§ **Task description**: Quote the entries below from the line with "(600, 1116) none" through the line with "[696,1806,744,1817] GLPv3. ->", both ends included, and only those lines.

§ **Available records**:
******
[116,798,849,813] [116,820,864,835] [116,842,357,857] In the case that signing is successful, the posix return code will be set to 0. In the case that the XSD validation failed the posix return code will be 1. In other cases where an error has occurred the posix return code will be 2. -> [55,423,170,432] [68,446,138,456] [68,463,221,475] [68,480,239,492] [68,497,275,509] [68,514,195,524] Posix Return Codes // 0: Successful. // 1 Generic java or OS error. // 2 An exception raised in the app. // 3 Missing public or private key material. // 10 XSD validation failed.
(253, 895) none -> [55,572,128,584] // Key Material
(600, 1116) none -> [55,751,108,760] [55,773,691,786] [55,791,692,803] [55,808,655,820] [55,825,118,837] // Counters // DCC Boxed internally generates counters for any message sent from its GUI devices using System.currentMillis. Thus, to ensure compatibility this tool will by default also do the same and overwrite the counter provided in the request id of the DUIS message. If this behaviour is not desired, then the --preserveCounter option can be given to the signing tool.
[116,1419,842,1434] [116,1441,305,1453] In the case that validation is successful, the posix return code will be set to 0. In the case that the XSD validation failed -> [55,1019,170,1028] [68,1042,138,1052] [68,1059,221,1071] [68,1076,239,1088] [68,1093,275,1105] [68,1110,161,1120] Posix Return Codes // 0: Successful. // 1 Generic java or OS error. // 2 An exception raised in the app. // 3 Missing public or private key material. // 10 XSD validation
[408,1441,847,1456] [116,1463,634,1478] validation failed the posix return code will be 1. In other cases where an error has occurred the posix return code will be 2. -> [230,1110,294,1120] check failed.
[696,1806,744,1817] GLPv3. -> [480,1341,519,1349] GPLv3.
******
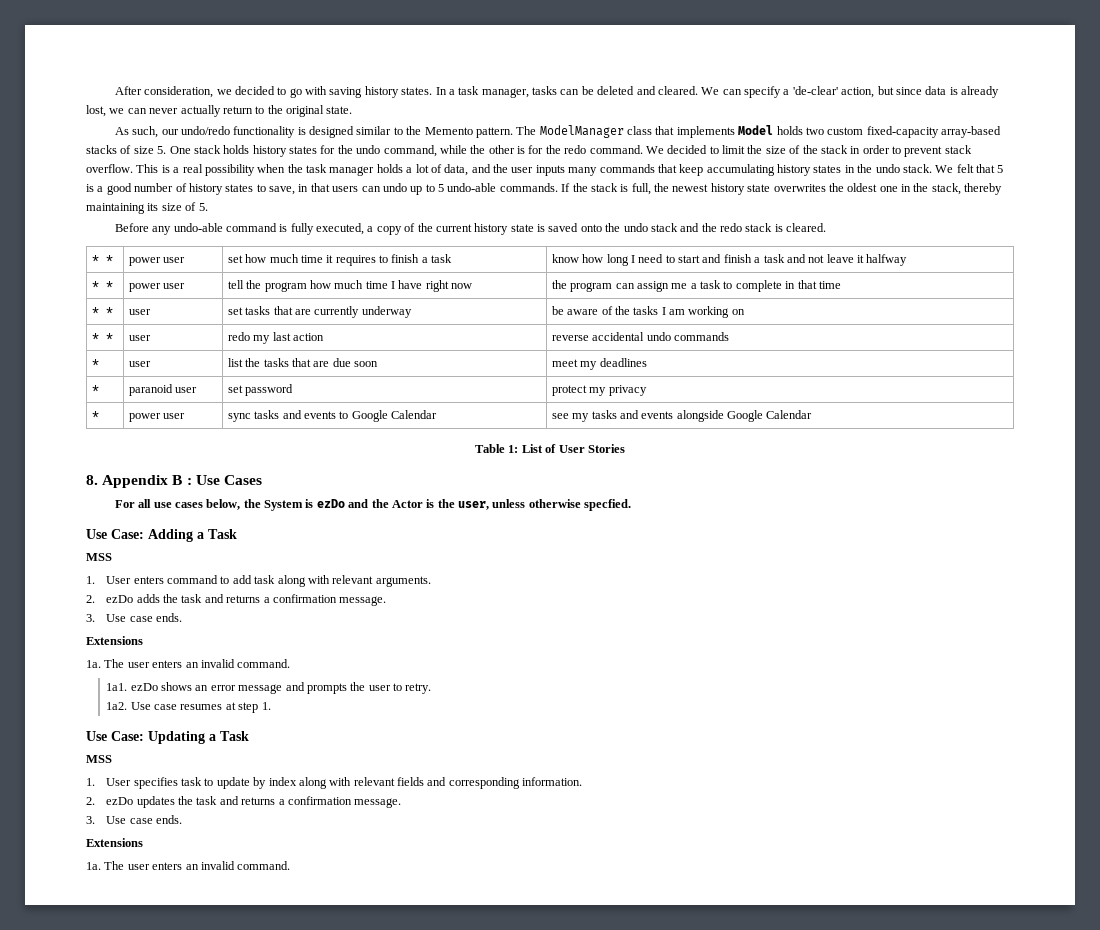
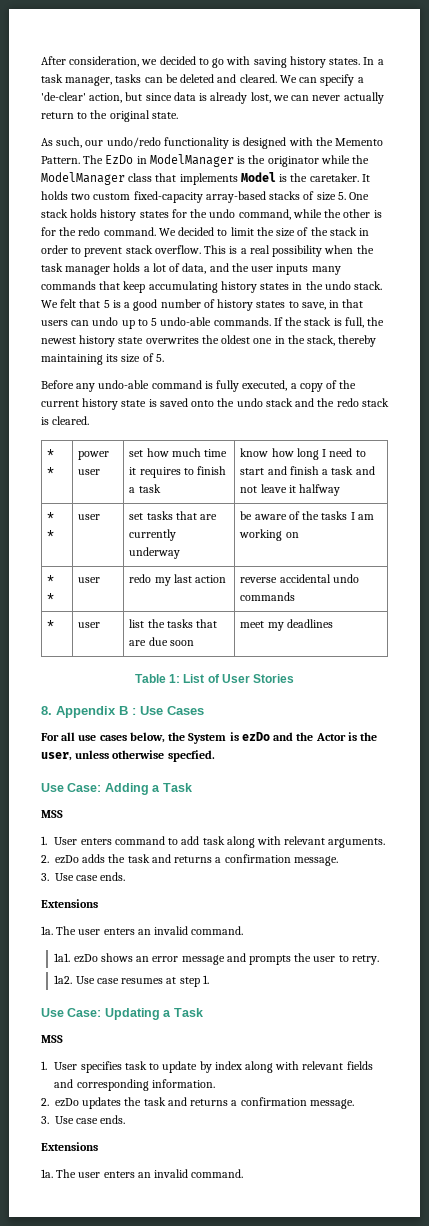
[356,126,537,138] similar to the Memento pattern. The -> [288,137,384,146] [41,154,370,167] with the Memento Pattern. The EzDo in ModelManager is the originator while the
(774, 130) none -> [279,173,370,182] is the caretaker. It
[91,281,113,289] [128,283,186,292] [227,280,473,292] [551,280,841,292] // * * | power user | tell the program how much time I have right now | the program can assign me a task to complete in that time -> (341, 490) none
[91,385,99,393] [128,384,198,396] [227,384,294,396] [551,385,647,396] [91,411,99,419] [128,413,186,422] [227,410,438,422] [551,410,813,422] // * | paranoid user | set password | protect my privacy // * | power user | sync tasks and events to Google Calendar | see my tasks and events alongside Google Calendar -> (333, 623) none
******
§ **Task answer**:
(600, 1116) none -> [55,751,108,760] [55,773,691,786] [55,791,692,803] [55,808,655,820] [55,825,118,837] // Counters // DCC Boxed internally generates counters for any message sent from its GUI devices using System.currentMillis. Thus, to ensure compatibility this tool will by default also do the same and overwrite the counter provided in the request id of the DUIS message. If this behaviour is not desired, then the --preserveCounter option can be given to the signing tool.
[116,1419,842,1434] [116,1441,305,1453] In the case that validation is successful, the posix return code will be set to 0. In the case that the XSD validation failed -> [55,1019,170,1028] [68,1042,138,1052] [68,1059,221,1071] [68,1076,239,1088] [68,1093,275,1105] [68,1110,161,1120] Posix Return Codes // 0: Successful. // 1 Generic java or OS error. // 2 An exception raised in the app. // 3 Missing public or private key material. // 10 XSD validation
[408,1441,847,1456] [116,1463,634,1478] validation failed the posix return code will be 1. In other cases where an error has occurred the posix return code will be 2. -> [230,1110,294,1120] check failed.
[696,1806,744,1817] GLPv3. -> [480,1341,519,1349] GPLv3.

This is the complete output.